Here’s an example: a neoprene folding dice tray for Free League Publishing’s excellent Mutant Year Zero. You can tell it is an original and authentic one because it has folded corners and snaps on the corner.
This dice tray comes from All Rolled Up.
If you have a folding neoprene dice tray in this design and it hasn’t come from All Rolled Up, then it’s an imitation.
The British company has the Design Rights in the UK and Europe.
Design Rights are legal protection that applies to the visual stylings of objects that are not purely utilitarian. In other words, you can’t secure the design rights of a knife. That’s too broad. However, if you design a cool neoprene knife, that folds up cleverly and stays in place due to the snaps on the corner, you can secure the Design Rights. You can protect your invention.
It is worrying, therefore, to see gamers with neoprene dice trays that haven’t come from All Rolled Up. Gamers tend to value the authentic. You don’t typically encounter wargamers who brag that they completed their Warhammer 40K army thanks to cheap knockoff miniatures made on the other side of the world. Nor do you meet roleplayers proud of badly photocopied rules, with dodgy bindings, bragging that they saved a few bucks buying the knockoff edition on ebay.

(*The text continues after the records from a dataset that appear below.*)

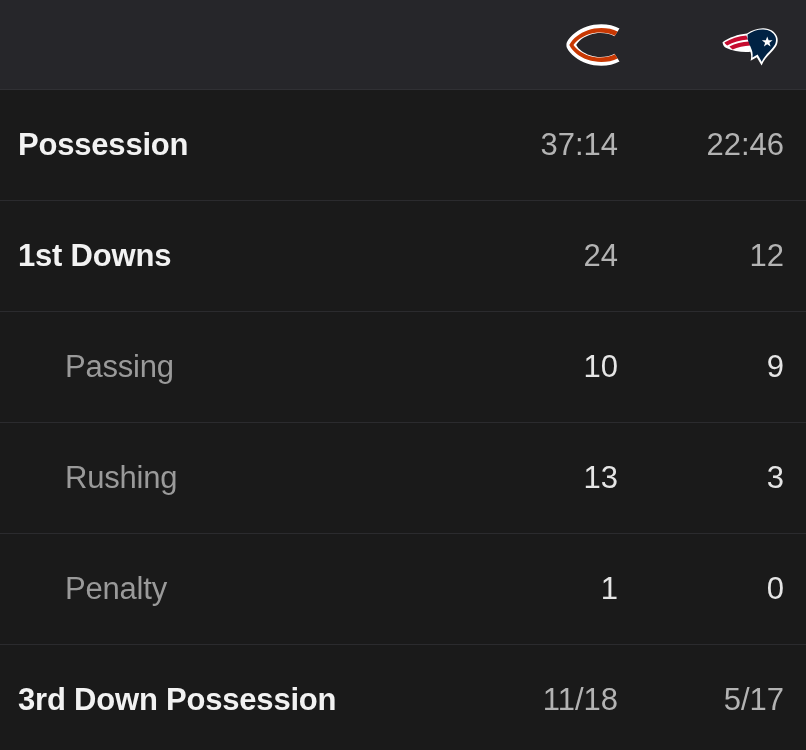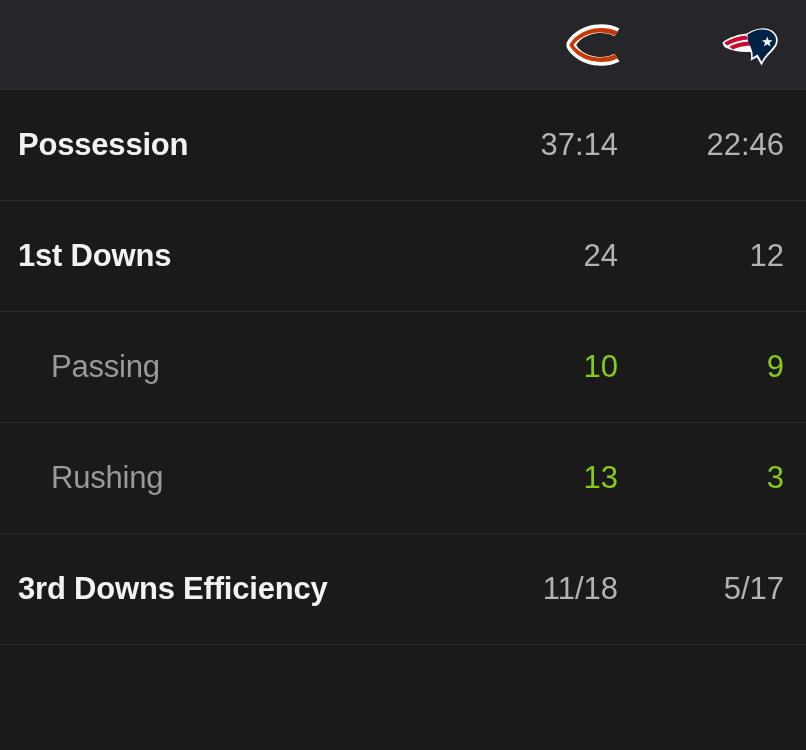"Passing" .stat-row.sub .stat-label { left: 51px -> 65px }
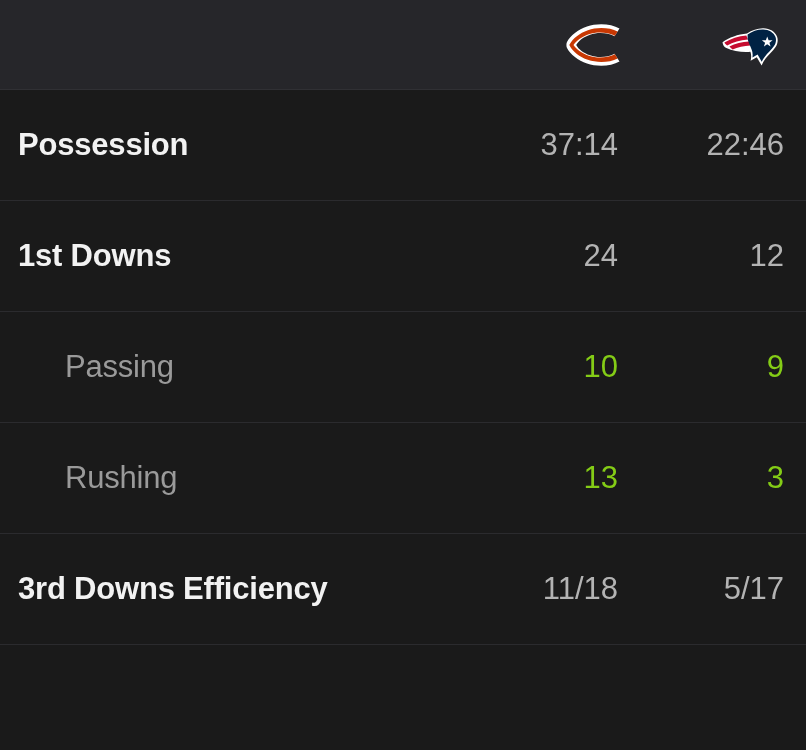"10" .stat-row.sub .stat-value { color: #84cc16 -> #e5e5e5 }
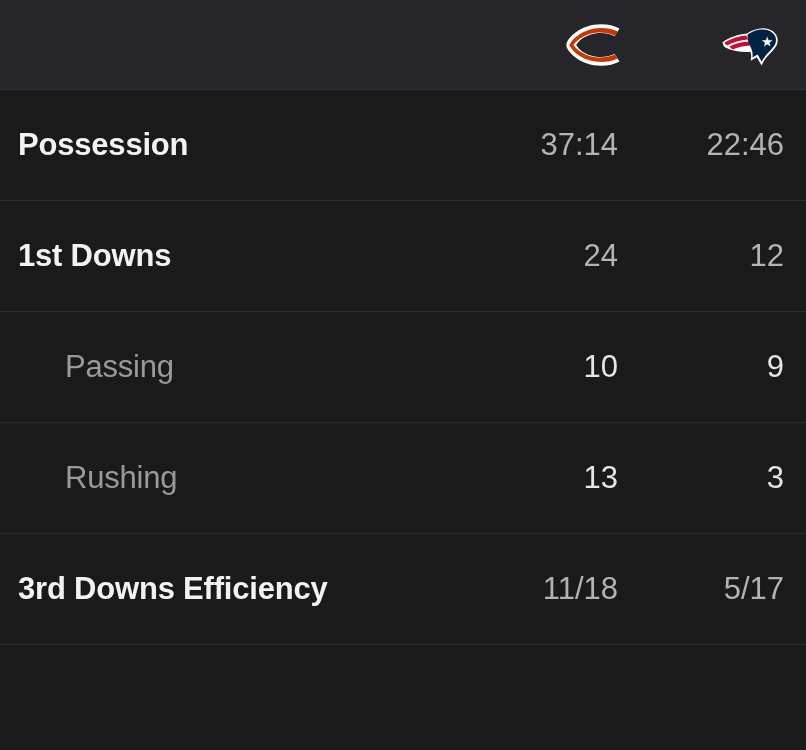"Penalty" div.stat-row { html: none -> <div> <span>Penalty</span> <span>1</span> <span>0</span> </div> }
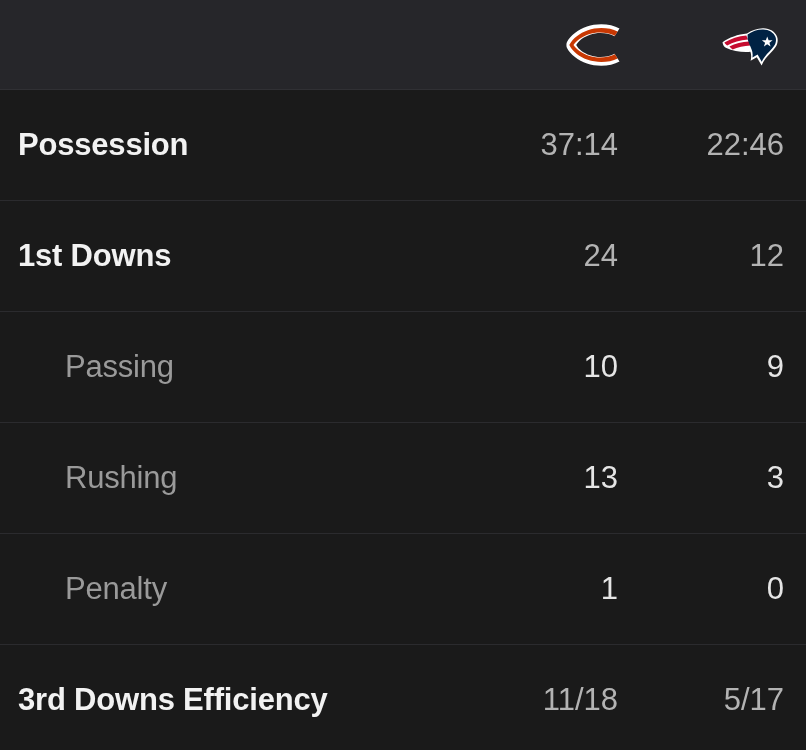"3rd Downs Efficiency" span.stat-label { text: Downs Efficiency -> Down Possession }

Precision matters, though, and All Rolled Up’s Design Rights applies only to carefully defined parametres. Is your folded up dice tray in leather? Then it doesn’t matter who the maker is as the protection only applies to neoprene trays. Does it fasten without snaps? Then the same exceptions apply; it’s different enough.
The UK Games Expo Test
UK Games Expo, the largest gaming convention in the UK and it is in the top three in the world, is on this weekend. The halls of the NEC and many of the large conference rooms in the neighbouring Hilton are full of gamers. There are dice trays everywhere.
All Rolled Up are present in Hall 1, at booth 1-266, and they have an extensive collection of their exclusive folding neoprene dice trays.
Only a few gamers I spoke to knew anything about Design Rights, but all of them would prefer to have an original and authentic design.
Oddly, most of the same gamers I spoke to had strong opinions on dice. Understandably there was a concern that cheap dice would roll badly. Even beyond dodgy rolls, many of the gamers had prefered manufacturers and retailers for the dice, trusting the customer service and proven legacy of these companies. So if the hobby can develop a preference for established and original dice manufacturers then perhaps the same can extend to the growing accessories market and dice trays as well.